Modern marketing supposes that end users are proles who can only look at the price tag because of lack of funds and can be fleeced with subscriptions later.

BUT, it also knows that businesses, being the overlords that they are, will look at the total cost of ownership.

THEREFORE, buy a printer designed for businesses. Even better, buy a secondhand one, they are quite cheap that way.

That is what I did and for about the price of an inkjet, I have a business laser printer, which has printed thousands of flyers without complaining and for which refilled cartridges are quite cheap. It is actually from HP, but who cares. As it supports postscript, I never needed a driver from HP.


#32

I’ve have a lot of luck simply taking the cartridge out and cleaning the head with rubbing alcohol on a q-tip. You also don’t waste ink that way.

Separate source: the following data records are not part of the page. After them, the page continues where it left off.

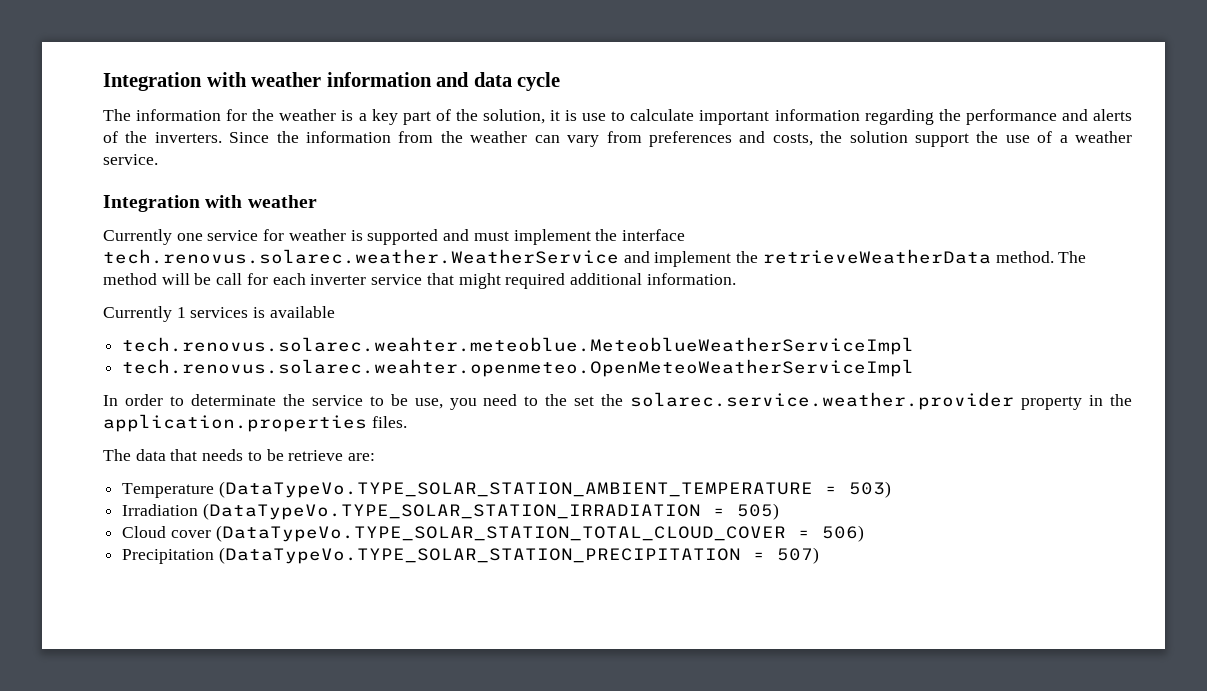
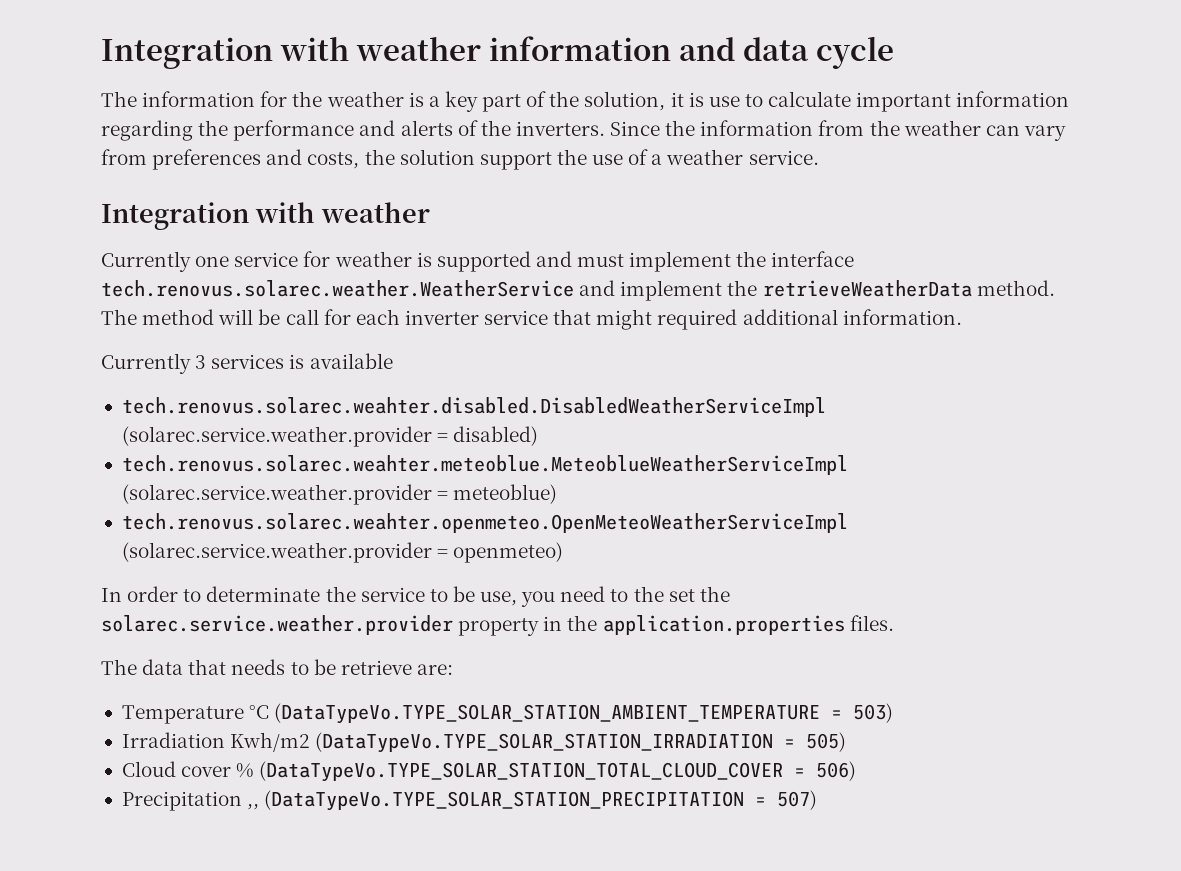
- Currently 1 services is available
+ Currently 3 services is available
- tech.renovus.solarec.weahter.meteoblue.MeteoblueWeatherServiceImpl
- tech.renovus.solarec.weahter.openmeteo.OpenMeteoWeatherServiceImpl
+ tech.renovus.solarec.weahter.disabled.DisabledWeatherServiceImpl (solarec.service.weather.provider = disabled)
+ tech.renovus.solarec.weahter.meteoblue.MeteoblueWeatherServiceImpl (solarec.service.weather.provider = meteoblue)
+ tech.renovus.solarec.weahter.openmeteo.OpenMeteoWeatherServiceImpl (solarec.service.weather.provider = openmeteo)
- Temperature (DataTypeVo.TYPE_SOLAR_STATION_AMBIENT_TEMPERATURE = 503)
+ Temperature °C (DataTypeVo.TYPE_SOLAR_STATION_AMBIENT_TEMPERATURE = 503)
- Irradiation (DataTypeVo.TYPE_SOLAR_STATION_IRRADIATION = 505)
+ Irradiation Kwh/m2 (DataTypeVo.TYPE_SOLAR_STATION_IRRADIATION = 505)
- Cloud cover (DataTypeVo.TYPE_SOLAR_STATION_TOTAL_CLOUD_COVER = 506)
+ Cloud cover % (DataTypeVo.TYPE_SOLAR_STATION_TOTAL_CLOUD_COVER = 506)
- Precipitation (DataTypeVo.TYPE_SOLAR_STATION_PRECIPITATION = 507)
+ Precipitation ,, (DataTypeVo.TYPE_SOLAR_STATION_PRECIPITATION = 507)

Another thing I wanted to gripe about HP printers is that each and every model uses a power connector that is unique to that model. I worked in the Salvation Army computer refurbishing area and we had fucking boxes of the damned things.


#33

HP computers were a bitch to work on. Lots of proprietary stuff inside that was also made purposely difficult to get to.


#34

Yeah, I’ve always had, well, not good experiences, we are talking about printers here, but at least Brother’s models aren’t actively hostile.


#35

That also goes for laptops (and desktop PCs if you don’t go the build-it-yourself route). A business laptop may cost more and not be as sexy, but it won’t be loaded down with crapware.


#36

I saved a lot of money upfront buying a subscription based keyb


#37

It’s been sad to watch HP over the last 20 years or so.
Like watching your favourite uncle spiralling down into substance abuse, coupled with onset of violent dementia, mental incontinence, paranoid schizophrenia and fascist politics. While realising he had mob connections and was a serial rapist in his spare time.


#38

There is no crapware on my ubuntu CD. :smirk:


#39

HP has always been two companies, and only recently have they re-branded to make that clearer because the consumer side of the house was giving the enterprise side a bad name.

HPE makes mostly decent, and sometimes awesome, gear. Their switches have lifetime warranties and never die, their servers are designed for a 10+ year lifespan, and while the enterprise laser printers aren’t quite as bullet-proof as back in the Canon days they are still quite good. Even the higher-end workstations aren’t too bad nowadays, (formerly the weakest of the enterprise-grade product lines). Only thing still hit-or-miss is the laptops, but that was always true.


#40

Another vote for Brother. I got mine free, secondhand, & there’s a hacker in the neighborhood who sells refilled cartridges.